• WORK ITEM:
Your response must be made up of each line in the data below that contains the string "mapped".
(RECORDS PROVIDED)
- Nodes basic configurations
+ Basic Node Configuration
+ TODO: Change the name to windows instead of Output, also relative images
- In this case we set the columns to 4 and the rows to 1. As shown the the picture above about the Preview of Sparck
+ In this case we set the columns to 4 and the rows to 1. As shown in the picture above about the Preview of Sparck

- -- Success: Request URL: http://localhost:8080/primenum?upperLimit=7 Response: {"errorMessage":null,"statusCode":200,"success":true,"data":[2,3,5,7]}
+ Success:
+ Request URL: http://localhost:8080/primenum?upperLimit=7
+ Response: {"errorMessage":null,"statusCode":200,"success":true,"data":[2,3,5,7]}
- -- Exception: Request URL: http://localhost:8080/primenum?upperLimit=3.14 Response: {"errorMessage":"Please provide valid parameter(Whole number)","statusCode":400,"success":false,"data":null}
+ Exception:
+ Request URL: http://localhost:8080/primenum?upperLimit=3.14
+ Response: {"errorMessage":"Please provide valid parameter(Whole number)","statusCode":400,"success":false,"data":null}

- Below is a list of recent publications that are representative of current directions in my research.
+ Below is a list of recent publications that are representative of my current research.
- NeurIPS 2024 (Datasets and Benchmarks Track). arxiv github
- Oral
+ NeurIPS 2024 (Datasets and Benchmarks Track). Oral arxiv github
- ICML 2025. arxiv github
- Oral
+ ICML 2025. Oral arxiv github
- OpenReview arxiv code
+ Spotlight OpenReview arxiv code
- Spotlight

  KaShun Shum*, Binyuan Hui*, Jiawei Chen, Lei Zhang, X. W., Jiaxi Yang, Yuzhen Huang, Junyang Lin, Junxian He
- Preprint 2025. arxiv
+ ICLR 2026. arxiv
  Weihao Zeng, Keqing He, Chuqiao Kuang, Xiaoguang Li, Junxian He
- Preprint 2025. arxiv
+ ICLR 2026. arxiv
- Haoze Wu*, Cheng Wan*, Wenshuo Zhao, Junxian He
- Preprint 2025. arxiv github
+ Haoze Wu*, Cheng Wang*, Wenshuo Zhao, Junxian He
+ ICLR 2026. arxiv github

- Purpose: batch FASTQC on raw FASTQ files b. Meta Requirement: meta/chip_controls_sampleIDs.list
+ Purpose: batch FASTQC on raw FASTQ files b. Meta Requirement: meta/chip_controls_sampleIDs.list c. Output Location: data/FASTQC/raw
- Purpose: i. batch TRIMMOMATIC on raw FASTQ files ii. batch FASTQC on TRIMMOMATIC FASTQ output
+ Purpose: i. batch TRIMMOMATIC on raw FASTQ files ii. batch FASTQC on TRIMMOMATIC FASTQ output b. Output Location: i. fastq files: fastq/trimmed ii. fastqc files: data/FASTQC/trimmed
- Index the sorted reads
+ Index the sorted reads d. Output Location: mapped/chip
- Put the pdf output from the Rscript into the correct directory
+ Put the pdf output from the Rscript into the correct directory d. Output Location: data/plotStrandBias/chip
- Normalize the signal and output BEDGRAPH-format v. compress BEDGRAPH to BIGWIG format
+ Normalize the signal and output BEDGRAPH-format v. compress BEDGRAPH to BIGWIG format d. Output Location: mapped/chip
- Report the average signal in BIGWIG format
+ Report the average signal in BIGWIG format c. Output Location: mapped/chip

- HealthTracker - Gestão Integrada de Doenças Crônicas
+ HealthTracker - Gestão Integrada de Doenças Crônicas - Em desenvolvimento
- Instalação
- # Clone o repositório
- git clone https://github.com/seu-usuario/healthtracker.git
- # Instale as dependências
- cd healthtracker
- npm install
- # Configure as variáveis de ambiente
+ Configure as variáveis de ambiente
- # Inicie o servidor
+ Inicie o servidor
(End RECORDS PROVIDED)
• THE ANSWER:
+ Index the sorted reads d. Output Location: mapped/chip
+ Normalize the signal and output BEDGRAPH-format v. compress BEDGRAPH to BIGWIG format d. Output Location: mapped/chip
+ Report the average signal in BIGWIG format c. Output Location: mapped/chip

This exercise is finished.